## WHAT NEEDS TO BE DONE
For any picture in the lines below, please leave it out and copy the rest exactly.

## DATA FOR ANALYSIS
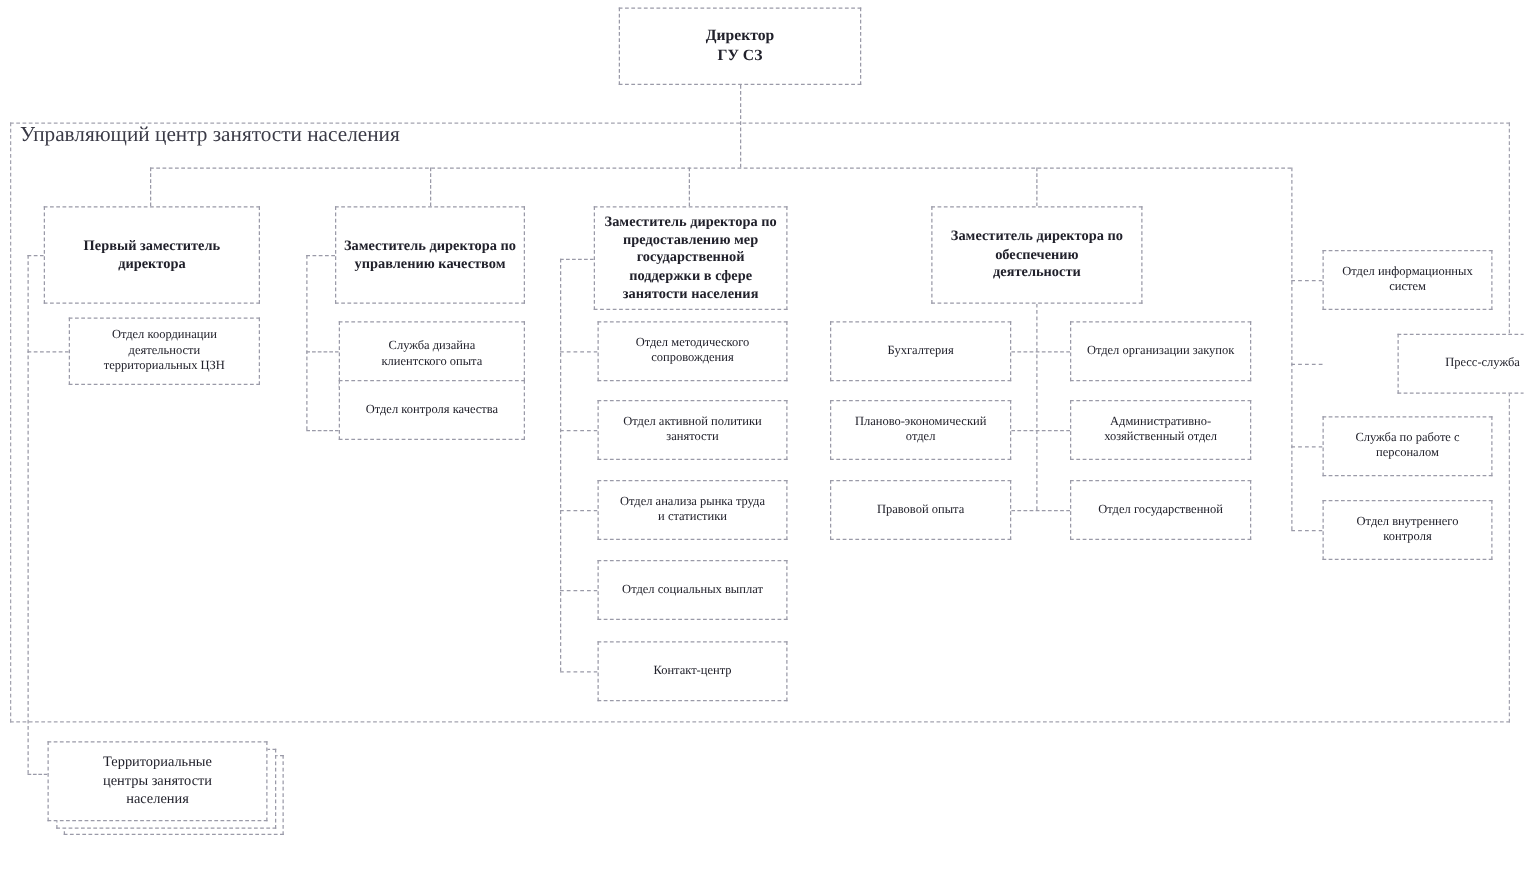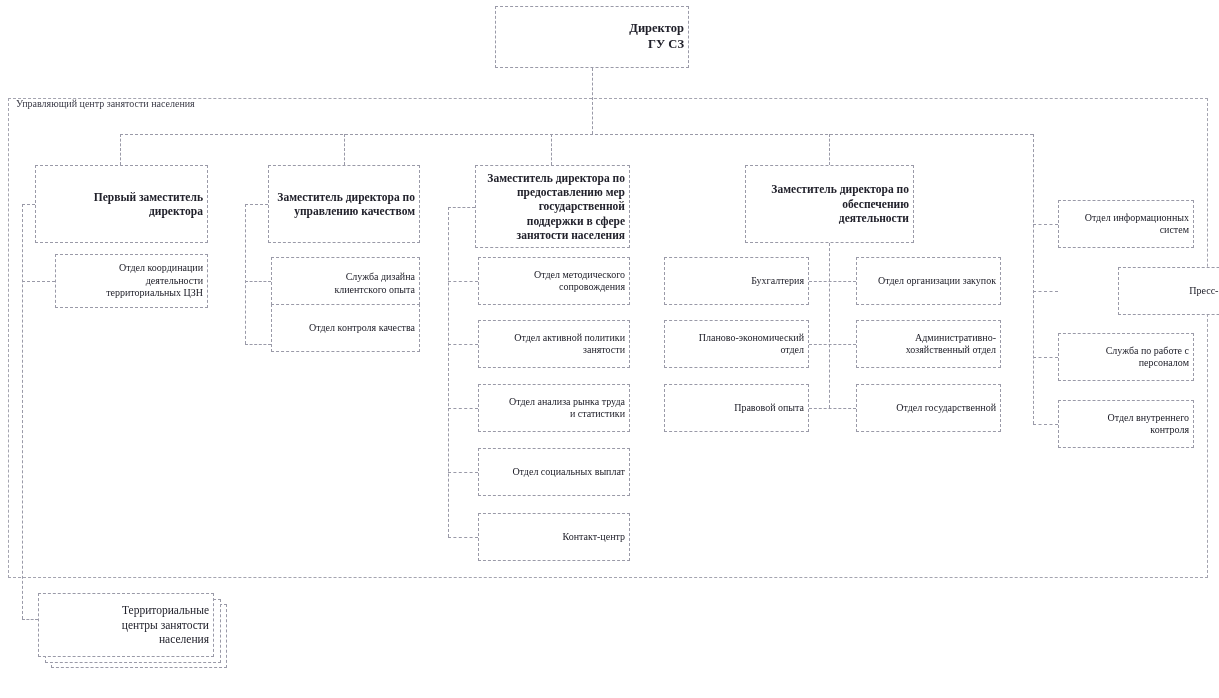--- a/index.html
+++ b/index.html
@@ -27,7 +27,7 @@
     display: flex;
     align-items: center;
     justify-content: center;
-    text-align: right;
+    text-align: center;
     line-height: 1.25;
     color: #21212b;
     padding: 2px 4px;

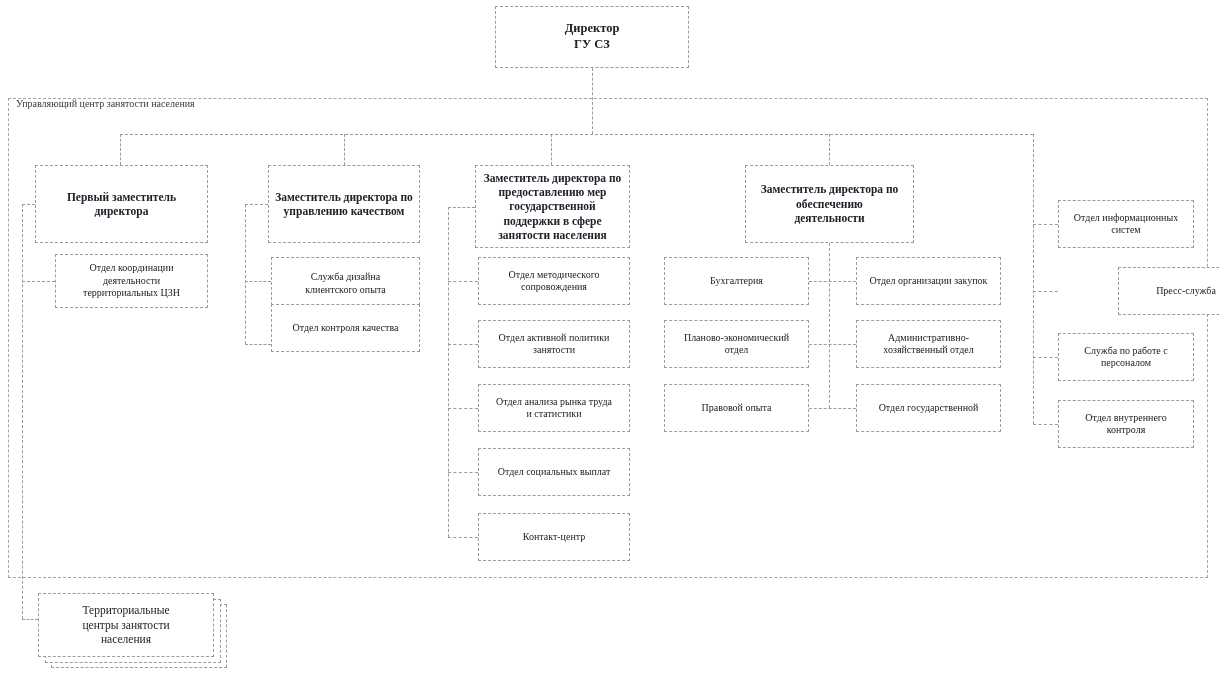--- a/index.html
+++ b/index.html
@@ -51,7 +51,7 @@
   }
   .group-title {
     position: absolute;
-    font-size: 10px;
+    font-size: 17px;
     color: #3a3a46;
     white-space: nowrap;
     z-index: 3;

## RESPONSE
--- a/index.html
+++ b/index.html
@@ -27,7 +27,7 @@
     display: flex;
     align-items: center;
     justify-content: center;
-    text-align: right;
+    text-align: center;
     line-height: 1.25;
     color: #21212b;
     padding: 2px 4px;

--- a/index.html
+++ b/index.html
@@ -51,7 +51,7 @@
   }
   .group-title {
     position: absolute;
-    font-size: 10px;
+    font-size: 17px;
     color: #3a3a46;
     white-space: nowrap;
     z-index: 3;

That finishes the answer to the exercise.